→ Exercise prompt
Skip all pictures, then copy the lines from the start of the data through the line with "Supports occupancy for", keeping both ends.

[[ Records for the task open ]]

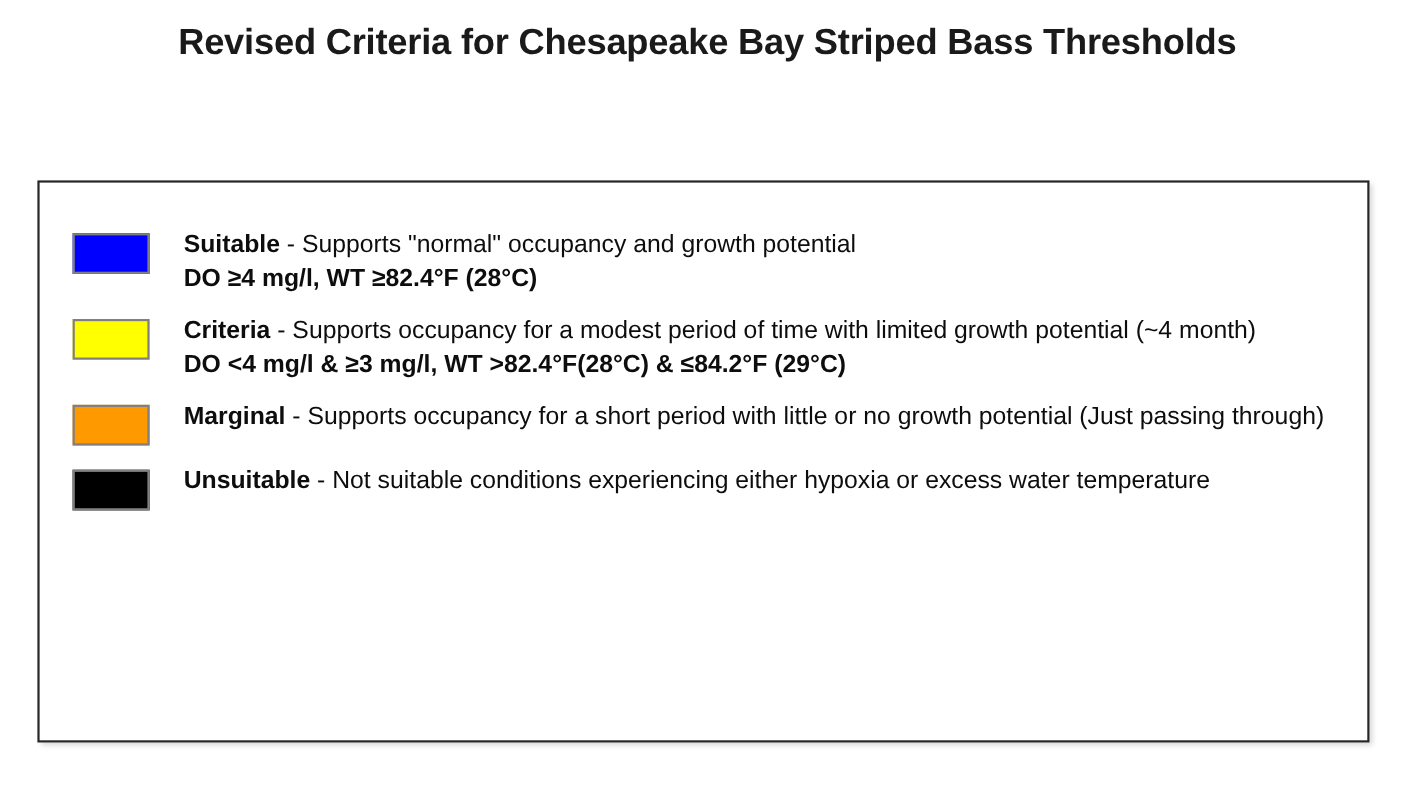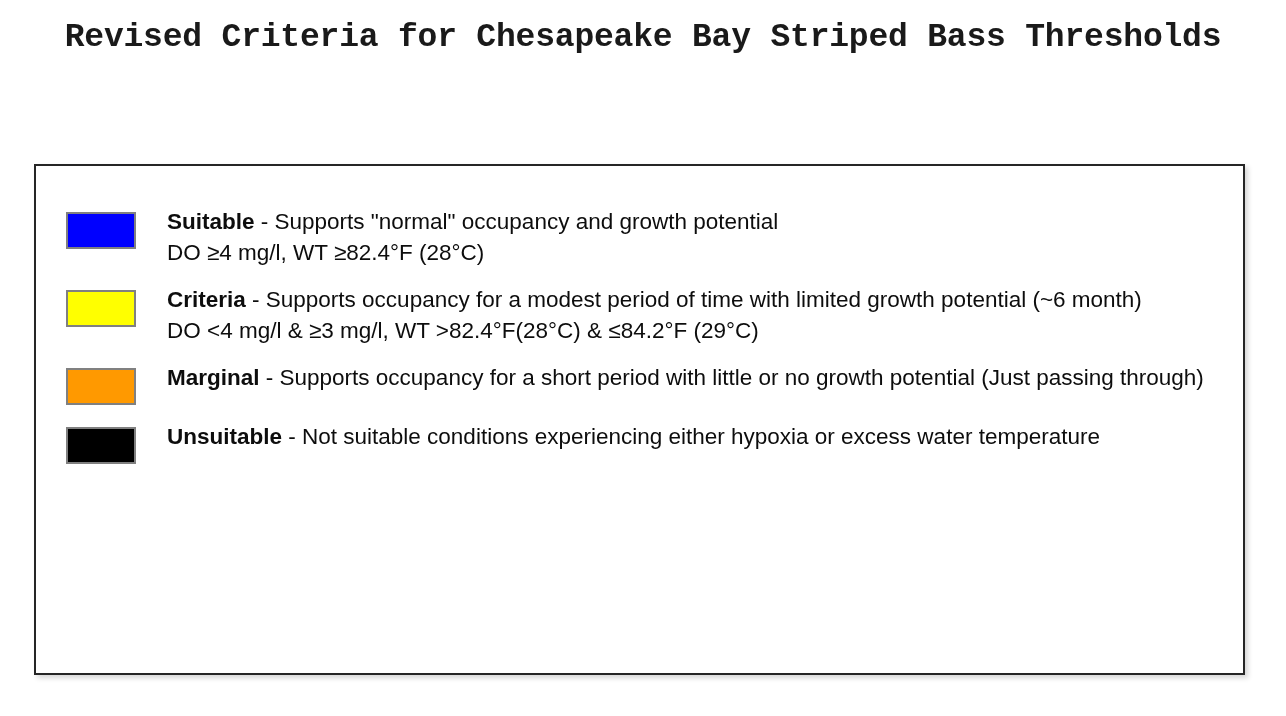"Revised Criteria for Chesapeake Bay" .title-line { font-family: Liberation Mono, monospace -> none }
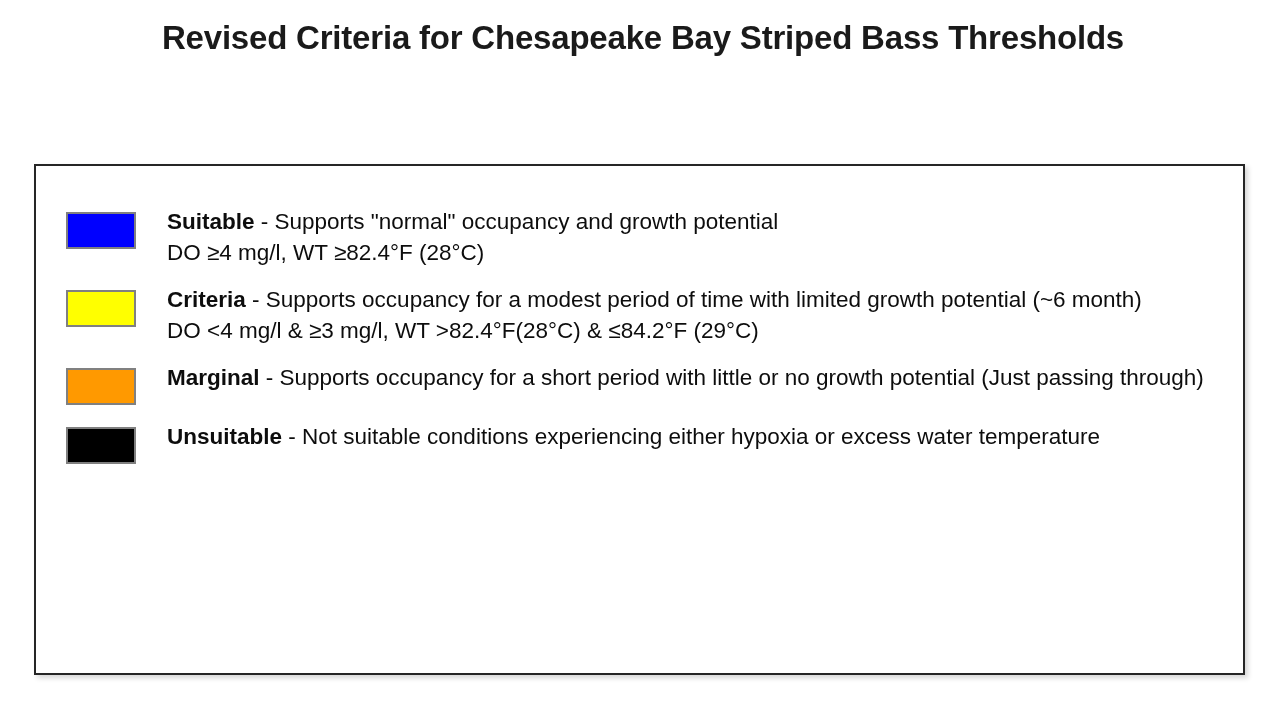"DO ≥4 mg/l, WT ≥82.4°F" .legend-values { font-weight: normal -> bold }
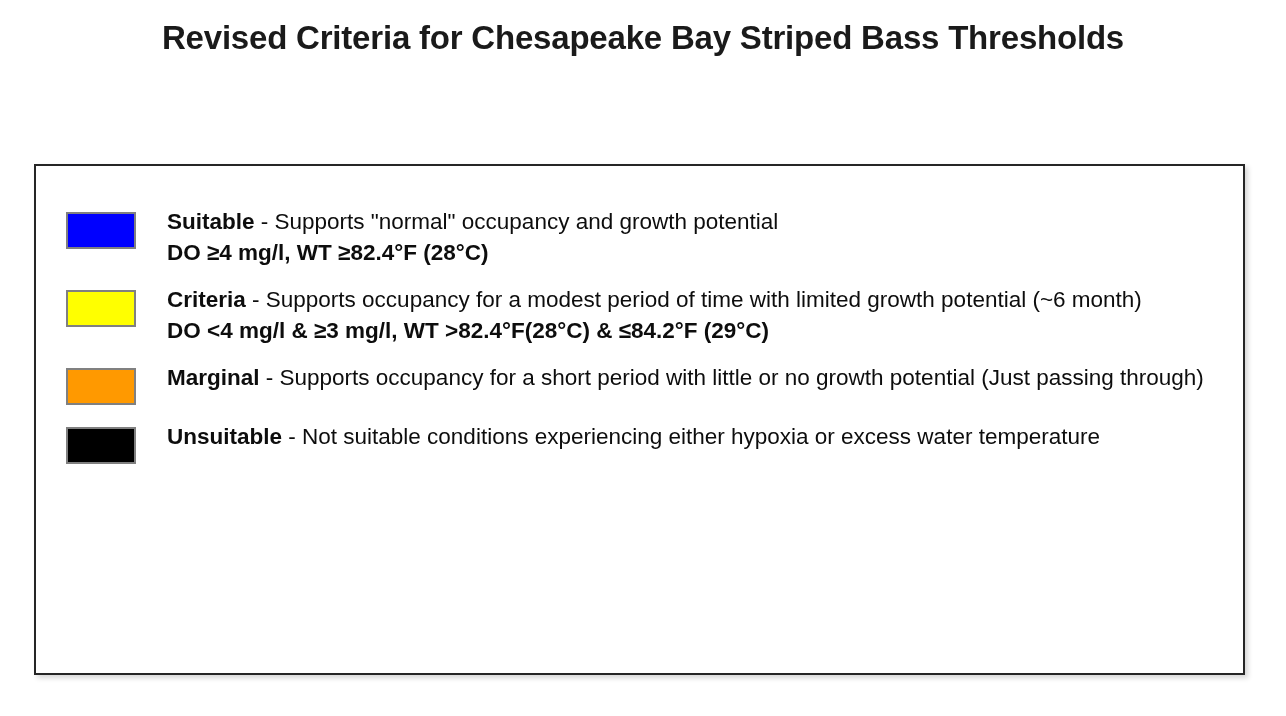"- Supports occupancy for a modest" span.legend-desc { text: 6 -> 4 }
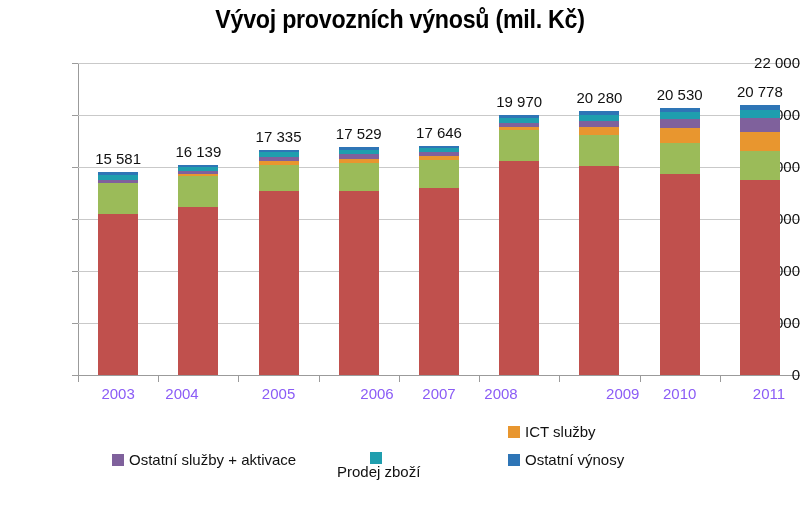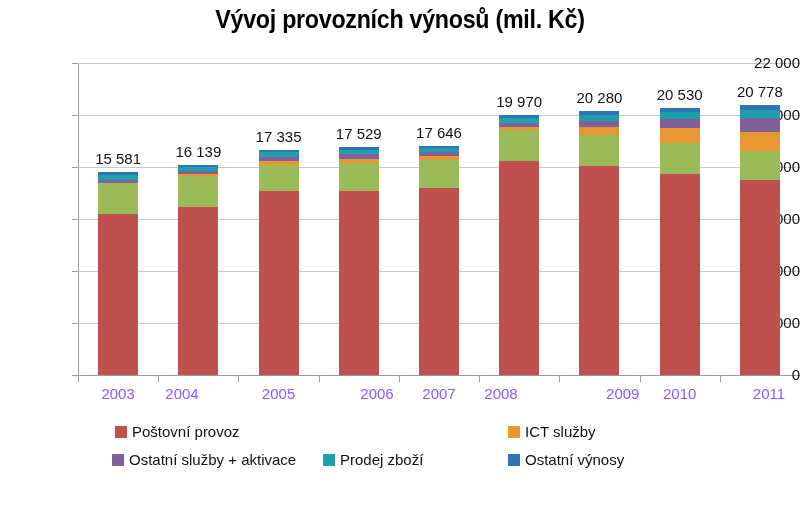"Poštovní provoz" div.legend-item { html: <div> <span></span> <span>Poštovní provoz</span> </div> -> none }
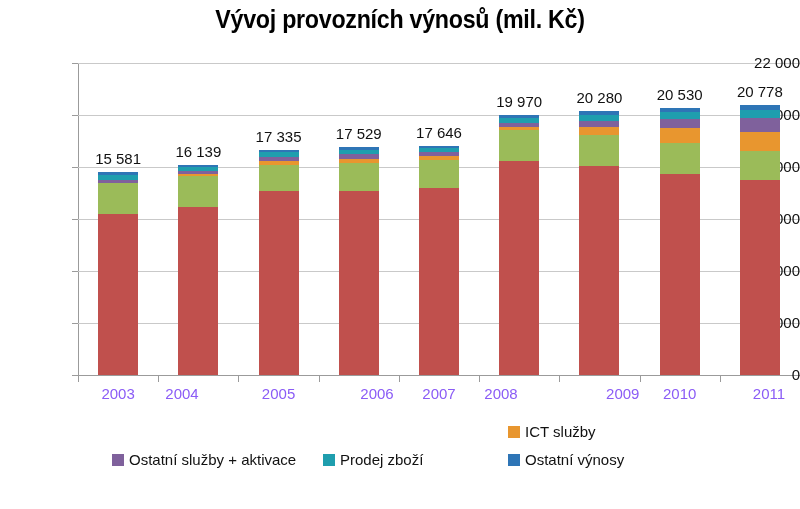"Prodej zboží" div.legend-item { flex-direction: none -> column; left: 323px -> 337px }
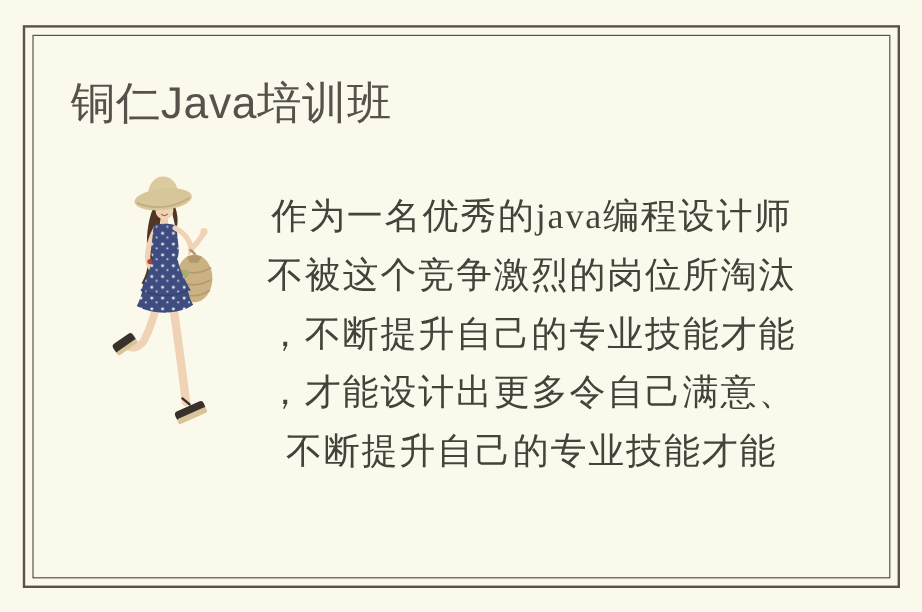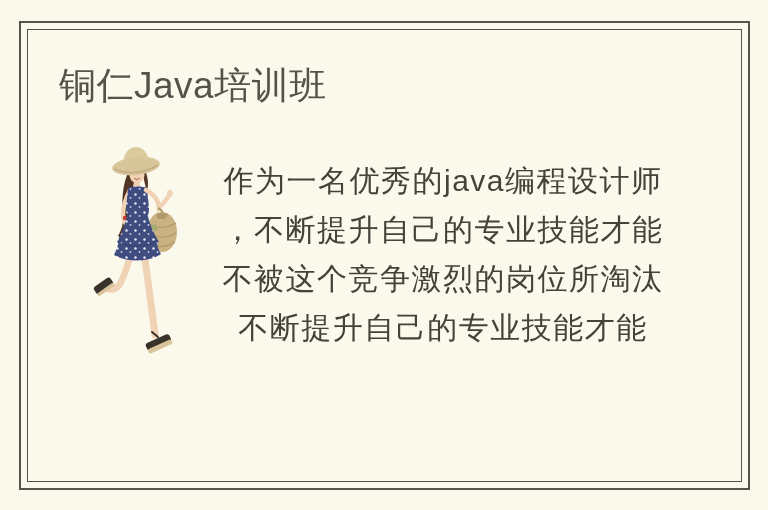"作为一名优秀的java编程设计师" .article .line { font-family: Liberation Sans, sans-serif -> Liberation Serif, serif }
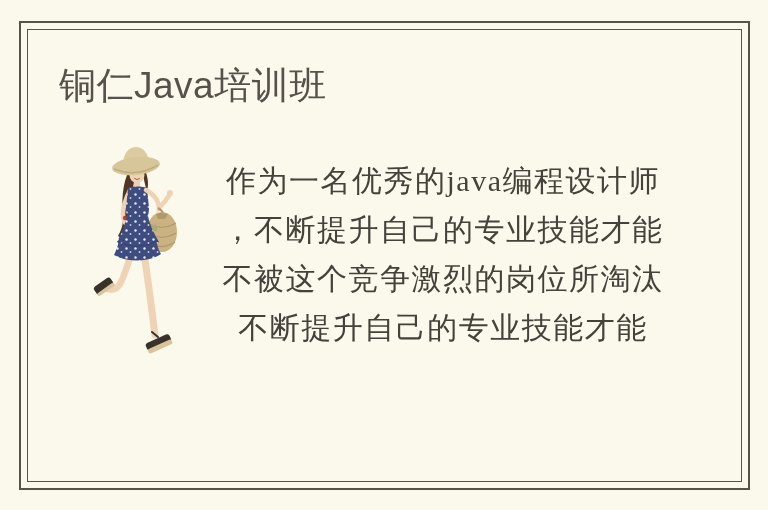"，不断提升自己的专业技能才能" div.line { order: before "不被这个竞争激烈的岗位所淘汰" -> after "不被这个竞争激烈的岗位所淘汰" }
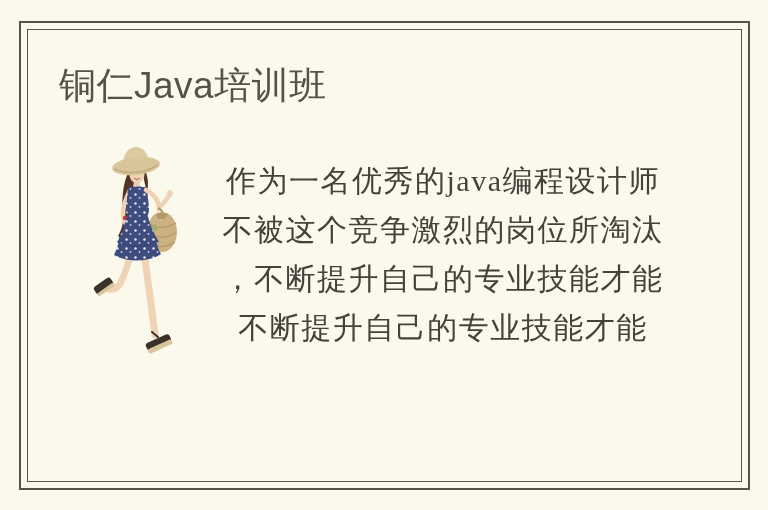"，才能设计出更多令自己满意、" div.line { html: none -> <div>，才能设计出更多令自己满意、</div> }
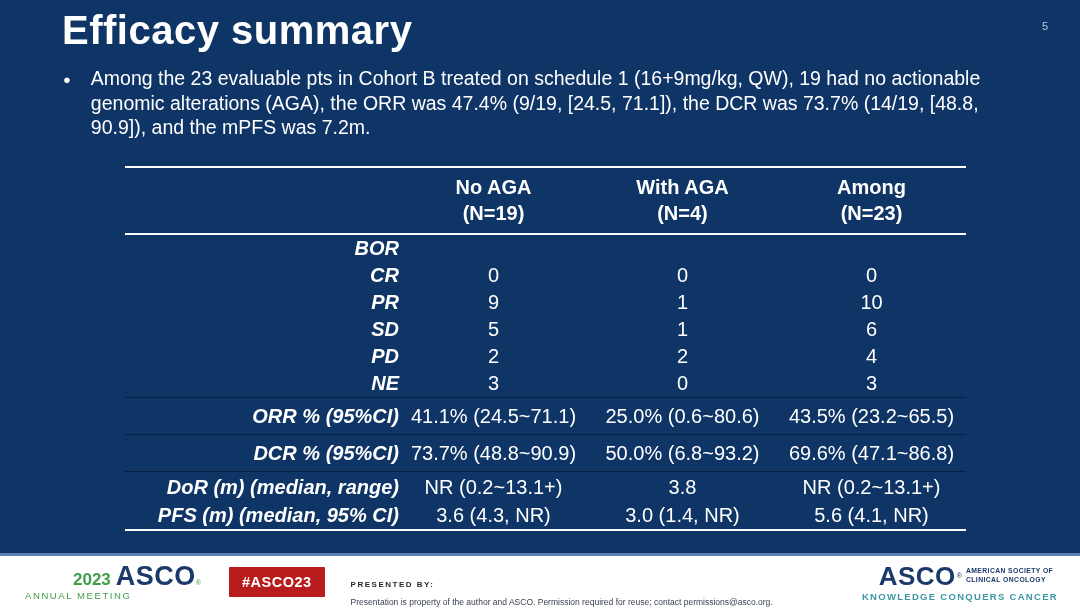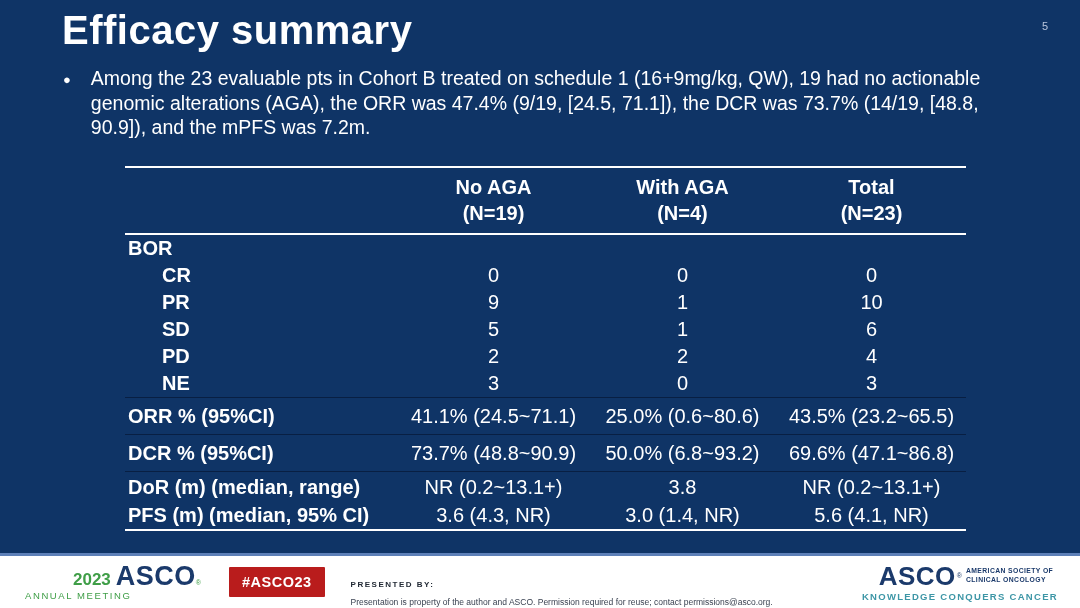"Total" div { text: Total -> Among }
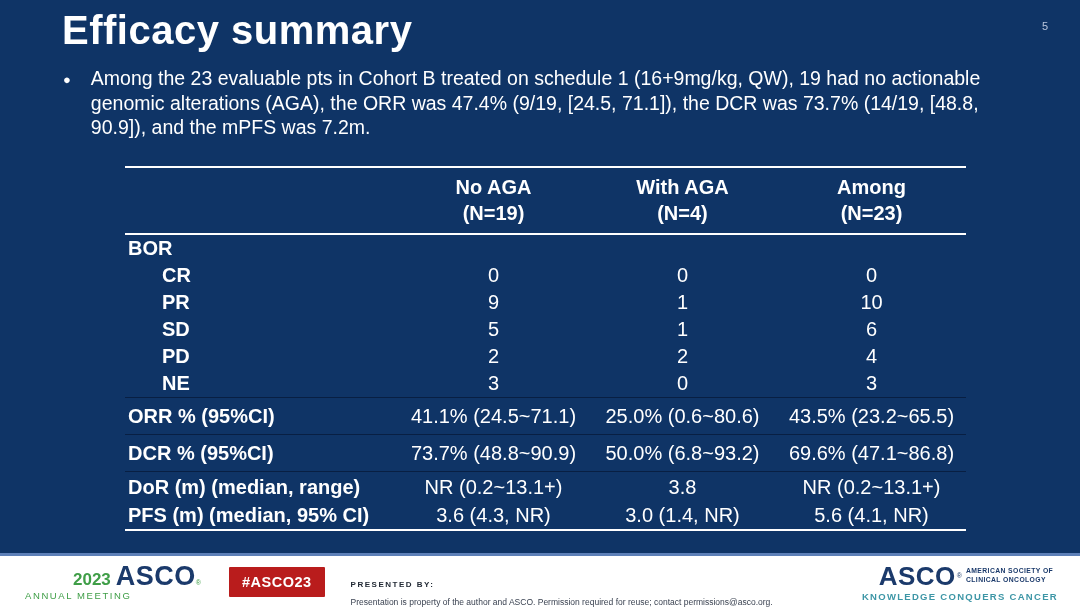"BOR" .efficacy-table td.rowlabel { font-style: none -> italic; text-align: left -> right }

[[ Records for the task closed ]]

→ Answer space
"Revised Criteria for Chesapeake Bay" .title-line { font-family: Liberation Mono, monospace -> none }
"DO ≥4 mg/l, WT ≥82.4°F" .legend-values { font-weight: normal -> bold }
"- Supports occupancy for a modest" span.legend-desc { text: 6 -> 4 }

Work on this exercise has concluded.